Controversy continues

July 1, 1998
While this rebuttal probably will do little to win over the hard-core amalgamists, I am prompted to respond to the recent letter from Dr. Fredrick L. Rosen and his unabashed support of the amalgam restoration. Dr. Rosen states, "Amalgam is the restoration of choice in many clinical situations." To which I can only say, "Name one, please!"

While this rebuttal probably will do little to win over the hard-core amalgamists, I am prompted to respond to the recent letter from Dr. Fredrick L. Rosen and his unabashed support of the amalgam restoration. Dr. Rosen states, "Amalgam is the restoration of choice in many clinical situations." To which I can only say, "Name one, please!"

Frankly, I am tired of hearing amalgamists repeat the dogma, "Amalgam has been used for 100 years and has stood the test of time." So has the horse and buggy, the kerosene lamp and the typewriter. Would anyone support the notion that we return to these technologies?

Amalgamists, sensing the corner they are being backed into, usually counter with, "But the wear rates of amalgam are less than that of composites." I fail to understand this never-ending debate over a few millimicrons when the cuspal fracture characteristic of amalgam is well-known and observed almost daily in every general dental practice.

Dr. Rosen complains that not to offer amalgams is not giving your patients a choice. Yet, what choice does he offer his patients: amalgams or castings? What choice is that?

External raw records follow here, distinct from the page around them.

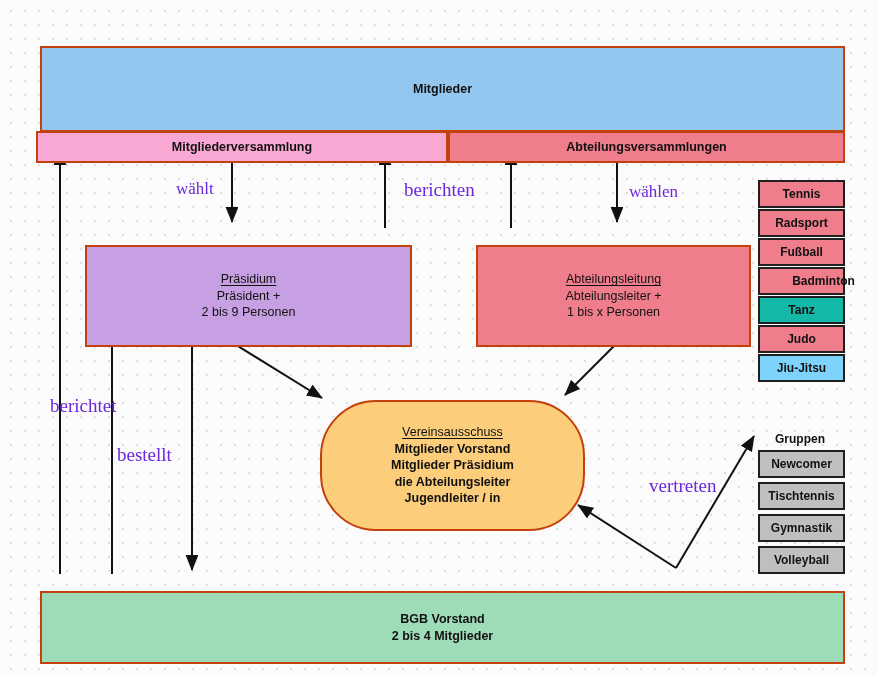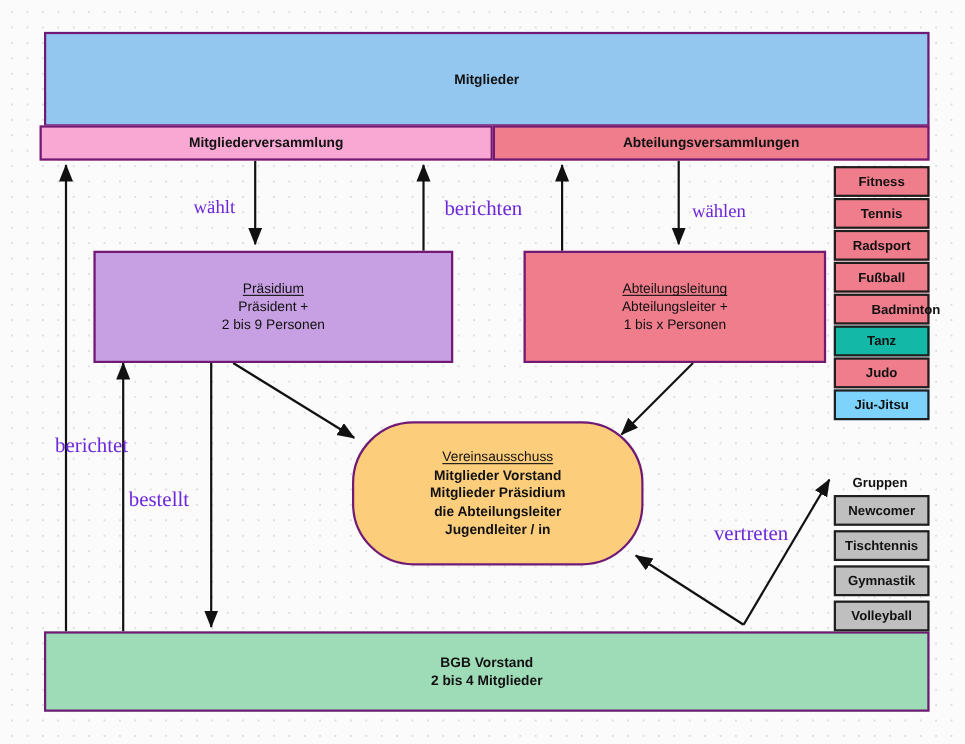--- a/index.html
+++ b/index.html
@@ -16,7 +16,7 @@
   #stage{position:absolute;inset:0;}
   .box{
     position:absolute;
-    border:2px solid #701a75;
+    border:2px solid #c2410c;
     box-sizing:border-box;
     display:flex;
     flex-direction:column;
@@ -25,6 +25,7 @@
     text-align:center;
     color:#111;
     line-height:1.32;
+    margin-top:17px;
   }
   .title-bold{font-weight:bold;font-size:12.5px;}
   .title-underline{font-weight:normal;font-size:12.5px;text-decoration:underline;text-underline-offset:2px;}

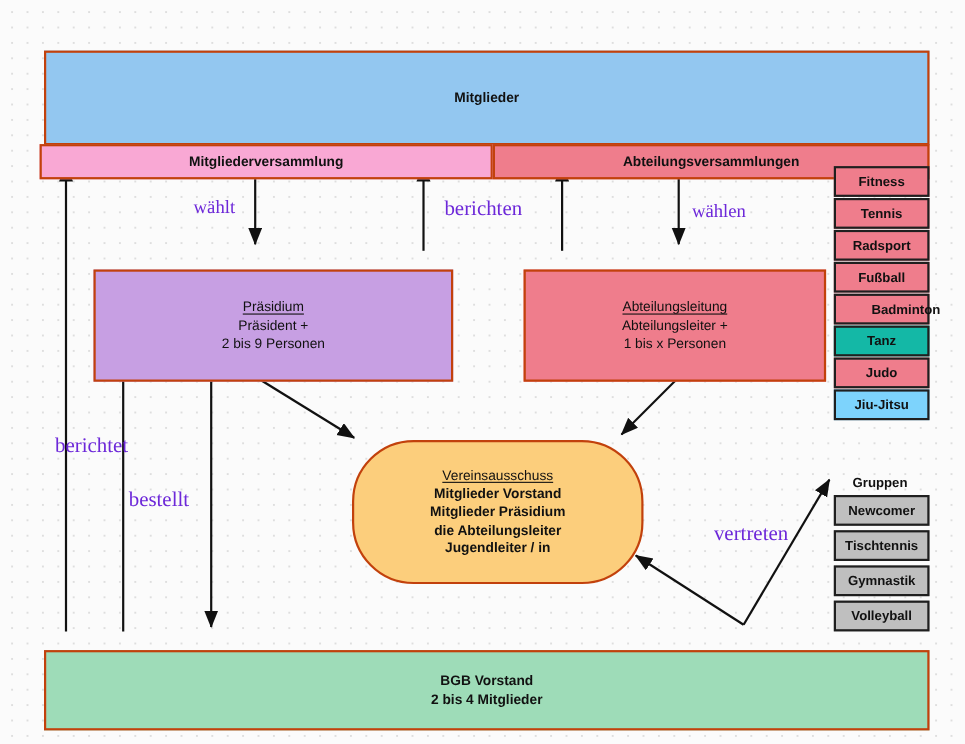--- a/index.html
+++ b/index.html
@@ -123,9 +123,6 @@
     <span class="sub-bold">2 bis 4 Mitglieder</span>
   </div>
 
-  <div class="chip" style="left:758px;top:151px;width:87px;height:28px;background:#EF7D8C;">
-    <span>Fitness</span>
-  </div>
   <div class="chip" style="left:758px;top:180px;width:87px;height:28px;background:#EF7D8C;">
     <span>Tennis</span>
   </div>

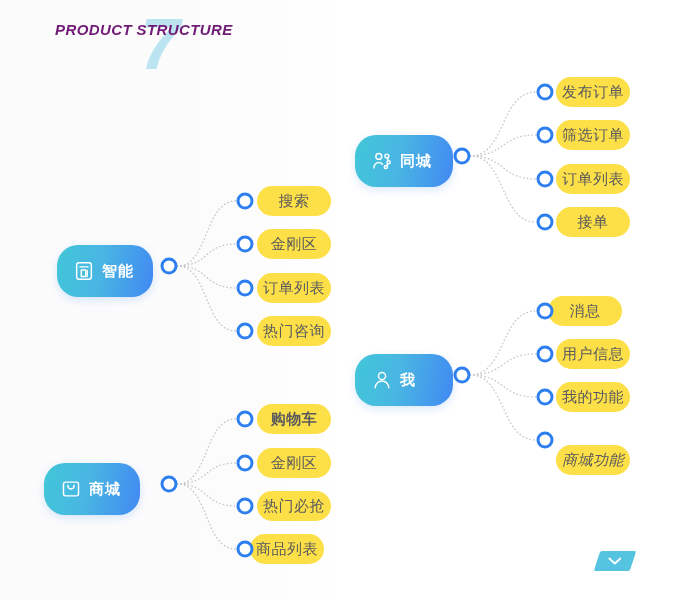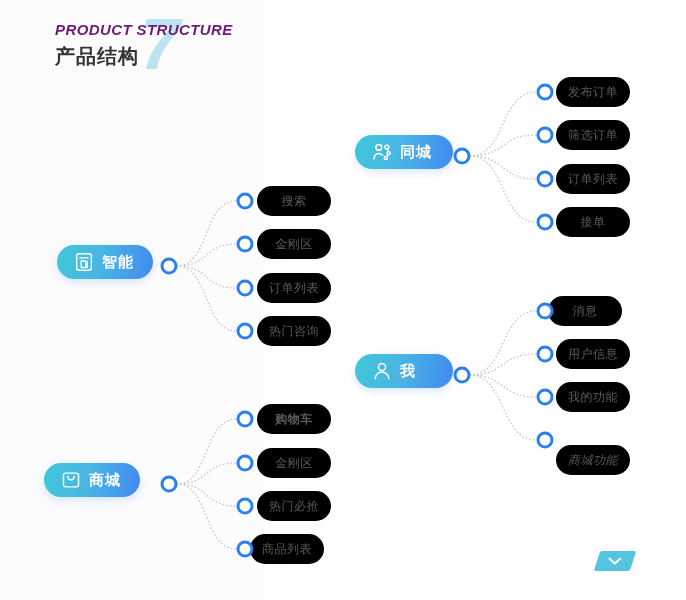--- a/index.html
+++ b/index.html
@@ -165,7 +165,6 @@
   <div class="header">
     <div class="header-watermark">7</div>
     <div class="header-en">PRODUCT STRUCTURE</div>
-    <div class="header-cn">产品结构</div>
   </div>
 
   <svg id="links" viewBox="0 0 686 600">

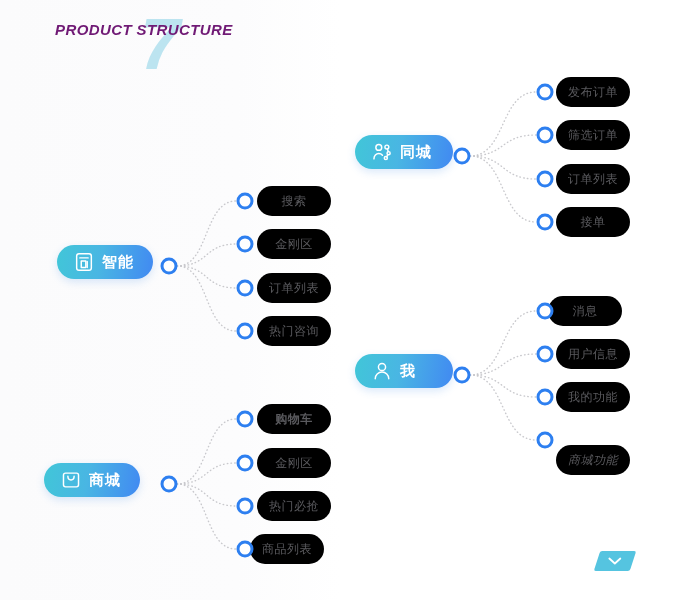--- a/index.html
+++ b/index.html
@@ -124,9 +124,9 @@
     width: 74px;
     height: 30px;
     border-radius: 15px;
-    background: #000000;
+    background: #fde047;
     color: #5a5a5e;
-    font-size: 12px;
+    font-size: 15px;
     display: flex;
     align-items: center;
     justify-content: center;

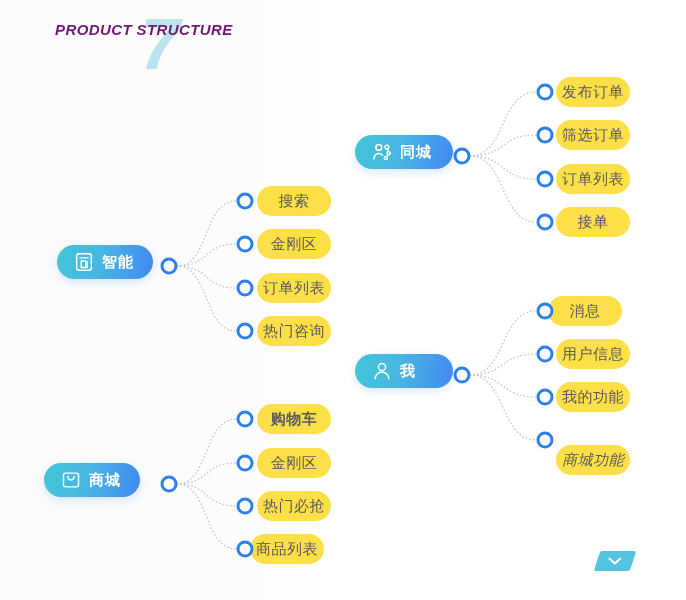--- a/index.html
+++ b/index.html
@@ -79,7 +79,7 @@
   
   .root-pill {
     position: absolute;
-    height: 34px;
+    height: 52px;
     border-radius: 21px;
     background: linear-gradient(100deg, #41c6d8 0%, #49b6e3 45%, #4189f2 100%);
     display: flex;

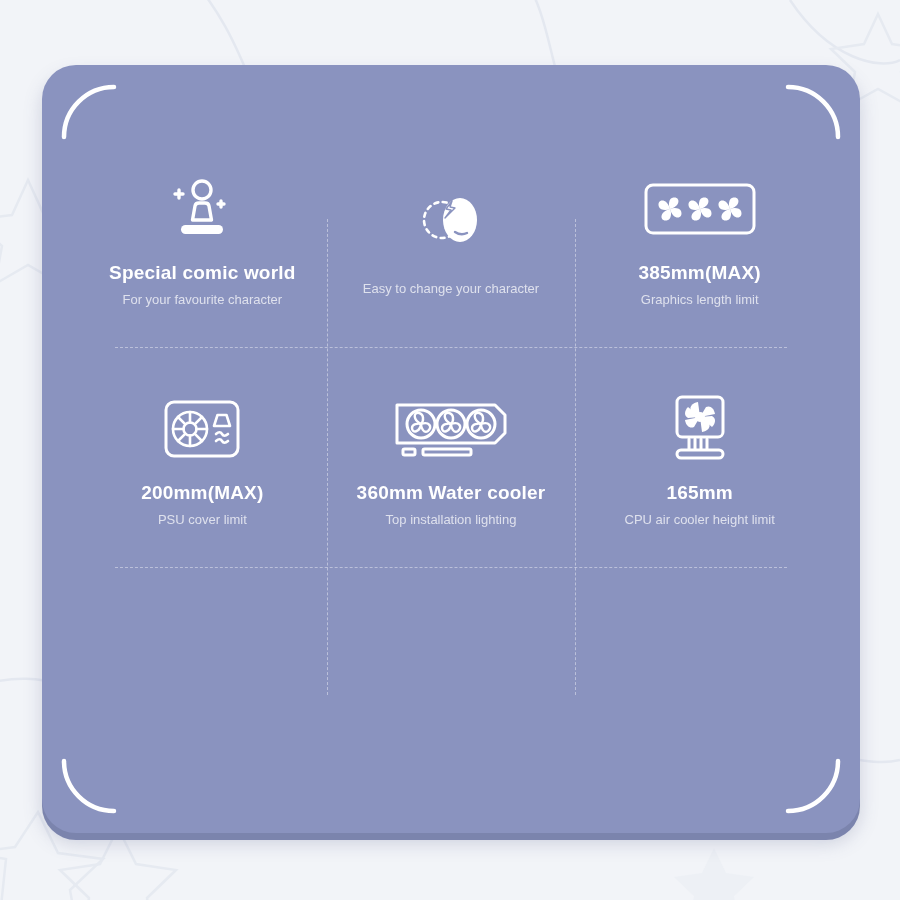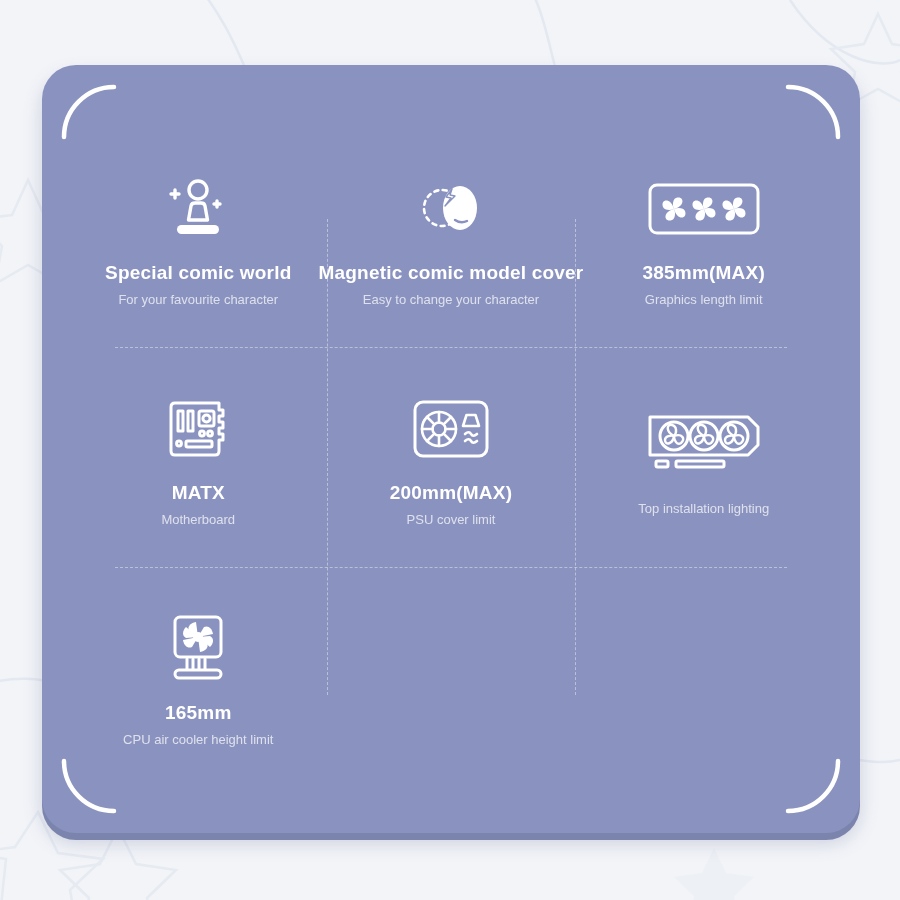--- a/index.html
+++ b/index.html
@@ -175,7 +175,6 @@
             <path d="M43 46 Q49 50 55 47" fill="none" stroke="#8a93bf" stroke-width="2.4" stroke-linecap="round"></path>
           </svg>
         </div>
-        <div class="cell-title">Magnetic comic model cover</div>
         <div class="cell-sub">Easy to change your character</div>
       </div>
 

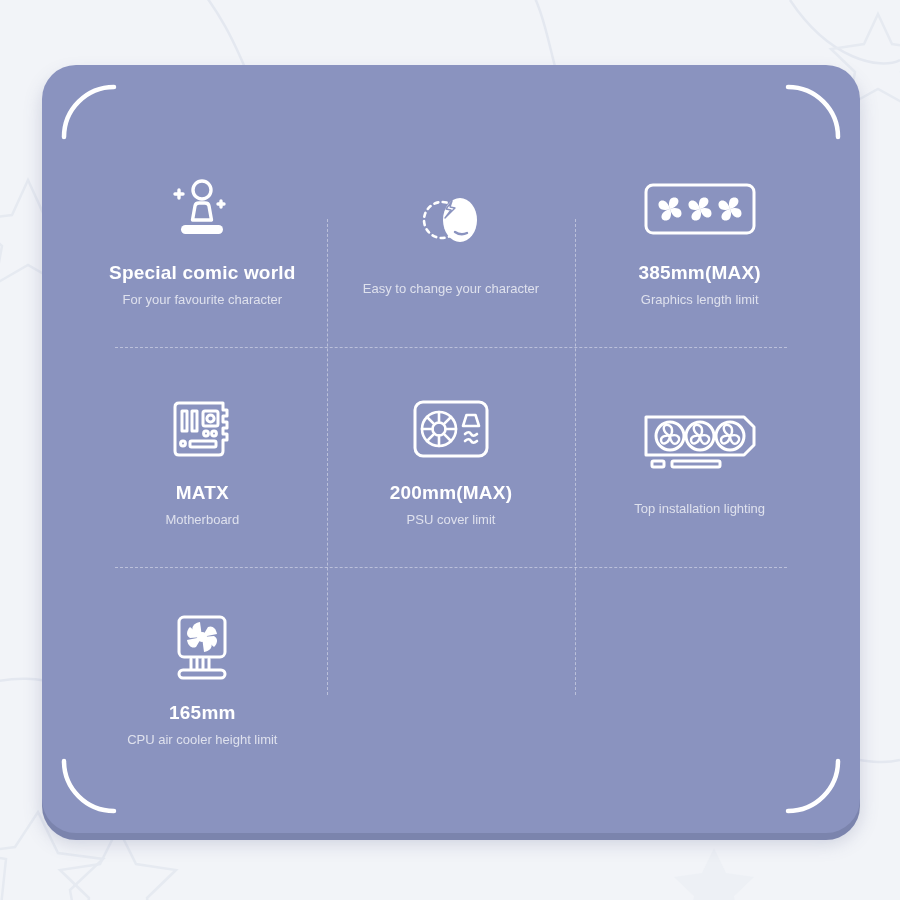--- a/index.html
+++ b/index.html
@@ -209,25 +209,6 @@
         <div class="cell-sub">Graphics length limit</div>
       </div>
 
-      <div class="cell">
-        <div class="icon-wrap">
-          <svg width="64" height="62" viewBox="0 0 64 62">
-            <g fill="none" stroke="#ffffff" stroke-width="3" stroke-linejoin="round" stroke-linecap="round">
-              <path d="M5 9 Q5 5 9 5 L53 5 L53 12 L57 12 L57 18 L53 18 L53 24 L57 24 L57 30 L53 30 L53 36 L57 36 L57 42 L53 42 L53 53 Q53 57 49 57 L9 57 Q5 57 5 53 Z"></path>
-              <rect x="12" y="13" width="5" height="20"></rect>
-              <rect x="22" y="13" width="5" height="20"></rect>
-              <rect x="33" y="13" width="15" height="15" rx="2"></rect>
-              <circle cx="40.5" cy="20.5" r="3.6"></circle>
-              <rect x="20" y="43" width="26" height="6" rx="1.5"></rect>
-              <circle cx="13" cy="45.5" r="2.4"></circle>
-              <circle cx="36" cy="35.5" r="2.4"></circle>
-              <circle cx="44" cy="35.5" r="2.4"></circle>
-            </g>
-          </svg>
-        </div>
-        <div class="cell-title">MATX</div>
-        <div class="cell-sub">Motherboard</div>
-      </div>
 
       <div class="cell">
         <div class="icon-wrap">

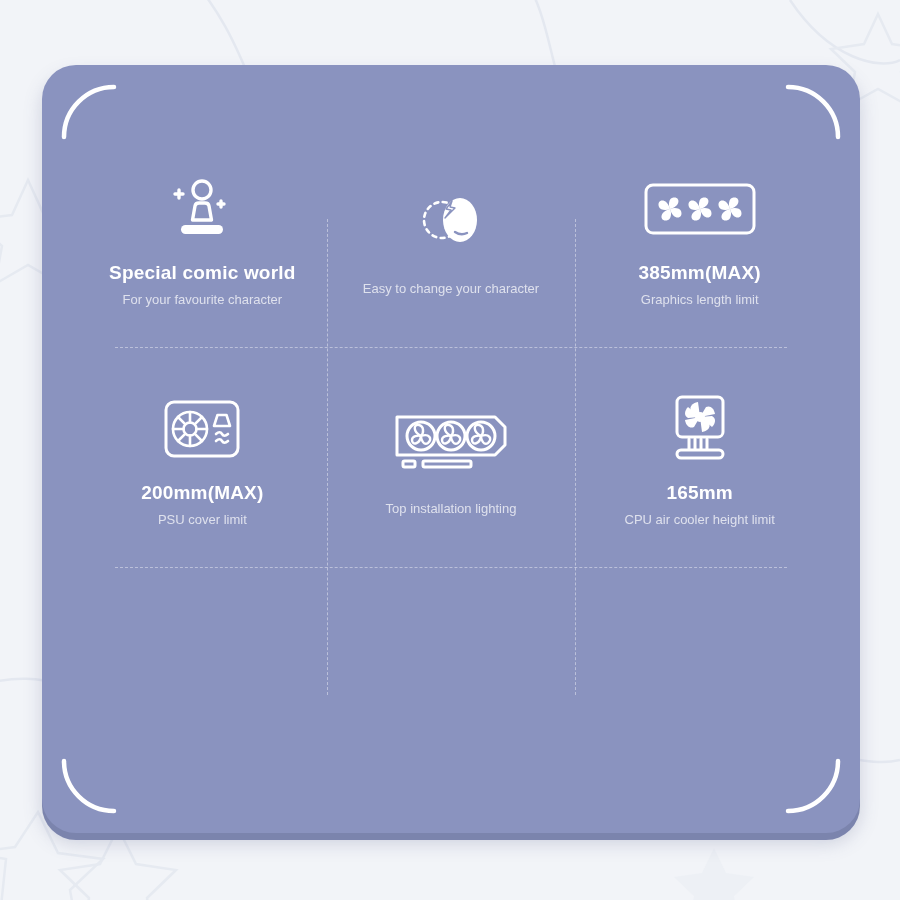--- a/index.html
+++ b/index.html
@@ -257,6 +257,7 @@
             </g>
           </svg>
         </div>
+        <div class="cell-title">360mm Water cooler</div>
         <div class="cell-sub">Top installation lighting</div>
       </div>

We have not placed an amalgam restoration in four years. I can say that in placing thousands of direct posterior composites, they have been far less troublesome than amalgams. In all that time, I have seen a total of two teeth return with fractured cusps following a bonded (direct or indirect) restoration. Not a week passes, however, when one or more patients with amalgam-restored teeth appear in my chair with fractured cusps. What more proof do you need?

In a recent article, Dr. Gordon J. Christensen stated: "Many dentists still are reluctant to use Class II resins ... they have not learned how to do them rapidly enough; they have not mastered contact areas or finishing. Every article we publish that seems pro-resin will get nasty letters from dentists saying amalgam still is the best; forget resin. There still is a heavy anti-bonded-restorations voice out there. Herculite (Kerr) and Heliomolar (Vivadent) have proven over nearly 10 years now in our own studies to be as good as or better than silver amalgam."

And so, Dr. Rosen, I challenge you on two counts. First, what choice are you giving your patients when you can offer only amalgams and castings? Secondly, I would like to know where amalgam might be "the restoration of choice."